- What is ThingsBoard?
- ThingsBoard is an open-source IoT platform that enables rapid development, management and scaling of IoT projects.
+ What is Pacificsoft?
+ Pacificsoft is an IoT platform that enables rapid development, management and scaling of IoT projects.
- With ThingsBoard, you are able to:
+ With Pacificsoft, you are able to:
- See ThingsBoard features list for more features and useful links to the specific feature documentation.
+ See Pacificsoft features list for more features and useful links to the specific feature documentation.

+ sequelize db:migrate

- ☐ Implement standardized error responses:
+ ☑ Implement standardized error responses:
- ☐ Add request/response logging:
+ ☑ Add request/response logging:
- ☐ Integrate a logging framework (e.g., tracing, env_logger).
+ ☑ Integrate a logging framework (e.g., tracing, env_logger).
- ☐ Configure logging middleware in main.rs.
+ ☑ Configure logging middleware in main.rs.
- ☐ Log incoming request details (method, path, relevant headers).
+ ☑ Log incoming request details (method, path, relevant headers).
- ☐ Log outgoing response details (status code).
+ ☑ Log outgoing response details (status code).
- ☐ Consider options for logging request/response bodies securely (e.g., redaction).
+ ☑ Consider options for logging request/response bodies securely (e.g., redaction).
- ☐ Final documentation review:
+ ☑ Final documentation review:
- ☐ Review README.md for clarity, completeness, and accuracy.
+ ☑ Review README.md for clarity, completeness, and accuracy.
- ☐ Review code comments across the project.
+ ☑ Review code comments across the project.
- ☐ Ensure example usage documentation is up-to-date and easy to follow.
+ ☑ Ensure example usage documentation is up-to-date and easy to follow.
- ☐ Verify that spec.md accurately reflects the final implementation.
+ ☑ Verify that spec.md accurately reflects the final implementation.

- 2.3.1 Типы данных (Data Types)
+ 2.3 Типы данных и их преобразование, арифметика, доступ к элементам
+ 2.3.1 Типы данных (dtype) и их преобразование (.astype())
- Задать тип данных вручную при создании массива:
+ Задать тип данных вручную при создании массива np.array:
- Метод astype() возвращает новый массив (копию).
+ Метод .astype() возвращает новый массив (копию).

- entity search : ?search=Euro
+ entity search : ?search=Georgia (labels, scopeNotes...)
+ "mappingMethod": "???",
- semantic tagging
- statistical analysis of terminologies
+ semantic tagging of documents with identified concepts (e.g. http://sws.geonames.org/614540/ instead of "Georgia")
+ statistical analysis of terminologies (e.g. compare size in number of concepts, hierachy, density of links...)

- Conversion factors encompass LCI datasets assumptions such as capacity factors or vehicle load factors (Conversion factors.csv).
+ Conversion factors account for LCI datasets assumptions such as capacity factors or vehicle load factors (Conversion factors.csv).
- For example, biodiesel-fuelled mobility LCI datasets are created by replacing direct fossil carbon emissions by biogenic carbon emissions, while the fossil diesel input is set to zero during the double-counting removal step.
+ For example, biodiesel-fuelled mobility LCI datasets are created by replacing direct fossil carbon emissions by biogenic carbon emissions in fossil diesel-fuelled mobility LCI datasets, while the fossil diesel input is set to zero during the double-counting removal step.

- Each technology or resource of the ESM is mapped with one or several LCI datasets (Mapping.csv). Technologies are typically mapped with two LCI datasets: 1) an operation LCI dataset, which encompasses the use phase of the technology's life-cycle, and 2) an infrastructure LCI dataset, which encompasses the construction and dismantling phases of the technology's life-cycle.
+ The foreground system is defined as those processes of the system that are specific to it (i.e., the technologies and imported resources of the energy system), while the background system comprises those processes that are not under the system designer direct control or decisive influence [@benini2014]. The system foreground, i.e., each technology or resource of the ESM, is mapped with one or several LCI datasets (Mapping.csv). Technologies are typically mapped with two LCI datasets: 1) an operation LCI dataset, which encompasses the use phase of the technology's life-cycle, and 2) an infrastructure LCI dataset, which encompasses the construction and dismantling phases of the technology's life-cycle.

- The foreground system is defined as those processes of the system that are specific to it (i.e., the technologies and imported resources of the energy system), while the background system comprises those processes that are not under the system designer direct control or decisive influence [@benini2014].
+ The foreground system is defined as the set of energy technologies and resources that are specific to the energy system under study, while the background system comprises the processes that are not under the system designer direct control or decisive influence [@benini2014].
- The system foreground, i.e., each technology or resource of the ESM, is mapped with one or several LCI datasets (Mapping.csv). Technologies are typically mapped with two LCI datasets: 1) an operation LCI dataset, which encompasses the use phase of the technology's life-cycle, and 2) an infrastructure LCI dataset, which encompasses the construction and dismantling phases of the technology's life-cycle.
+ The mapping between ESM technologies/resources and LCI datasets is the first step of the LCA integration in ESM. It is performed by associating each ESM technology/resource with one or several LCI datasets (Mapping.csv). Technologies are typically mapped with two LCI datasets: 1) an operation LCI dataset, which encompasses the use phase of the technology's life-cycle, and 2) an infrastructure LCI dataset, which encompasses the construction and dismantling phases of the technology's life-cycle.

□ □ □ □

Your assignment -> Your output should be an exact copy of the lines from the top of the listing above to the line with "With Pacificsoft, you", both ends included.

Solution below ->
- What is ThingsBoard?
- ThingsBoard is an open-source IoT platform that enables rapid development, management and scaling of IoT projects.
+ What is Pacificsoft?
+ Pacificsoft is an IoT platform that enables rapid development, management and scaling of IoT projects.
- With ThingsBoard, you are able to:
+ With Pacificsoft, you are able to:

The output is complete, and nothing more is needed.